The problem: Repeat the records below verbatim, and do not copy their pictures.

Material for this task:
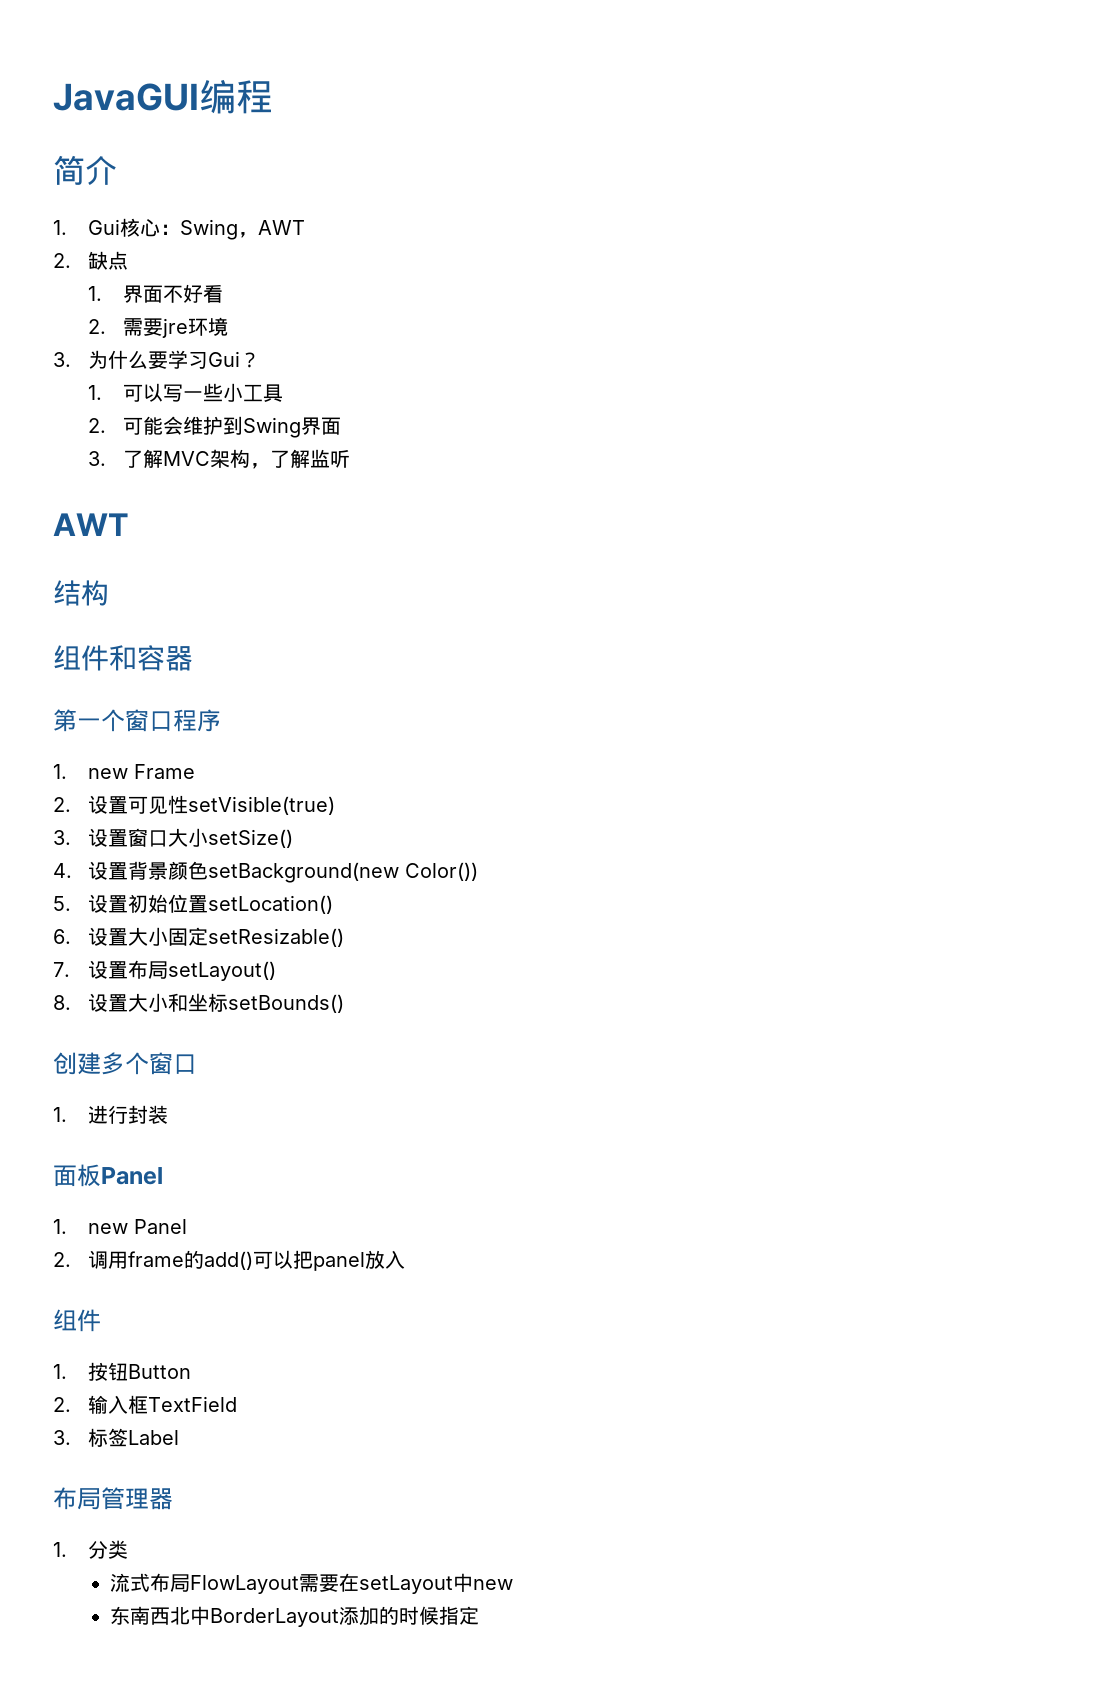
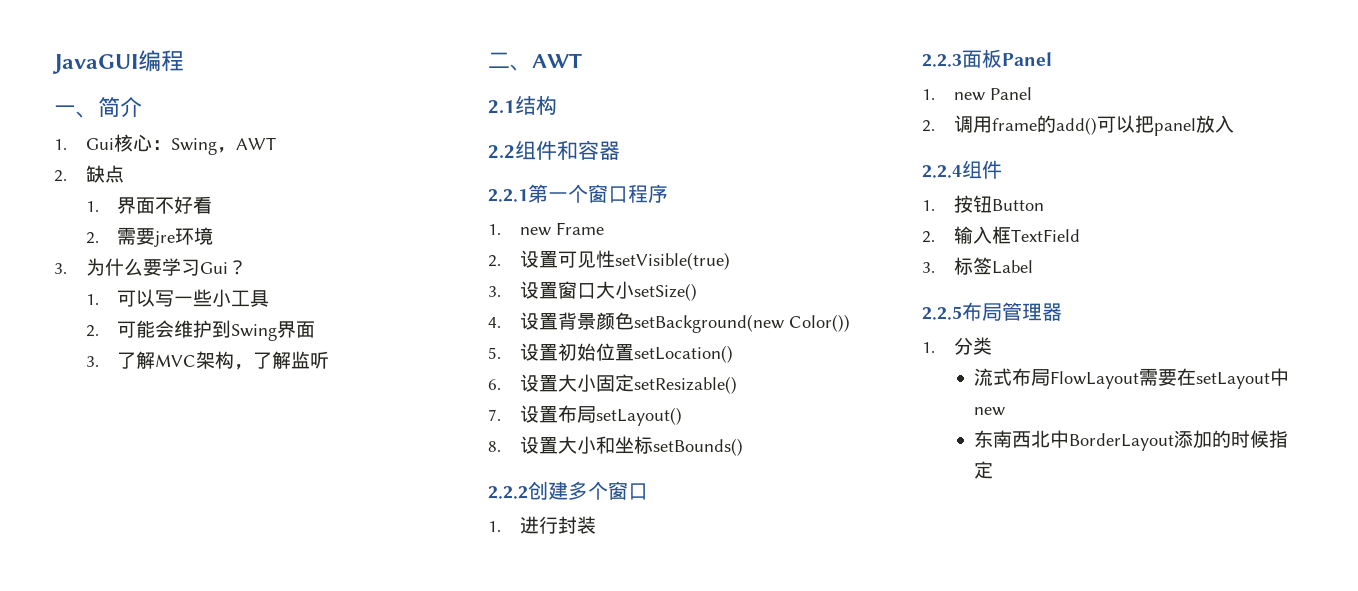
- 简介
+ 一、简介
  3.了解MVC架构，了解监听
- AWT
- 结构
+ 二、AWT
+ 2.1结构
- 组件和容器
+ 2.2组件和容器
- 第一个窗口程序
+ 2.2.1第一个窗口程序
- 创建多个窗口
+ 2.2.2创建多个窗口
- 面板Panel
+ 2.2.3面板Panel
  2.调用frame的add()可以把panel放入
- 组件
+ 2.2.4组件
- 布局管理器
+ 2.2.5布局管理器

Response area:
- 简介
+ 一、简介
  3.了解MVC架构，了解监听
- AWT
- 结构
+ 二、AWT
+ 2.1结构
- 组件和容器
+ 2.2组件和容器
- 第一个窗口程序
+ 2.2.1第一个窗口程序
- 创建多个窗口
+ 2.2.2创建多个窗口
- 面板Panel
+ 2.2.3面板Panel
  2.调用frame的add()可以把panel放入
- 组件
+ 2.2.4组件
- 布局管理器
+ 2.2.5布局管理器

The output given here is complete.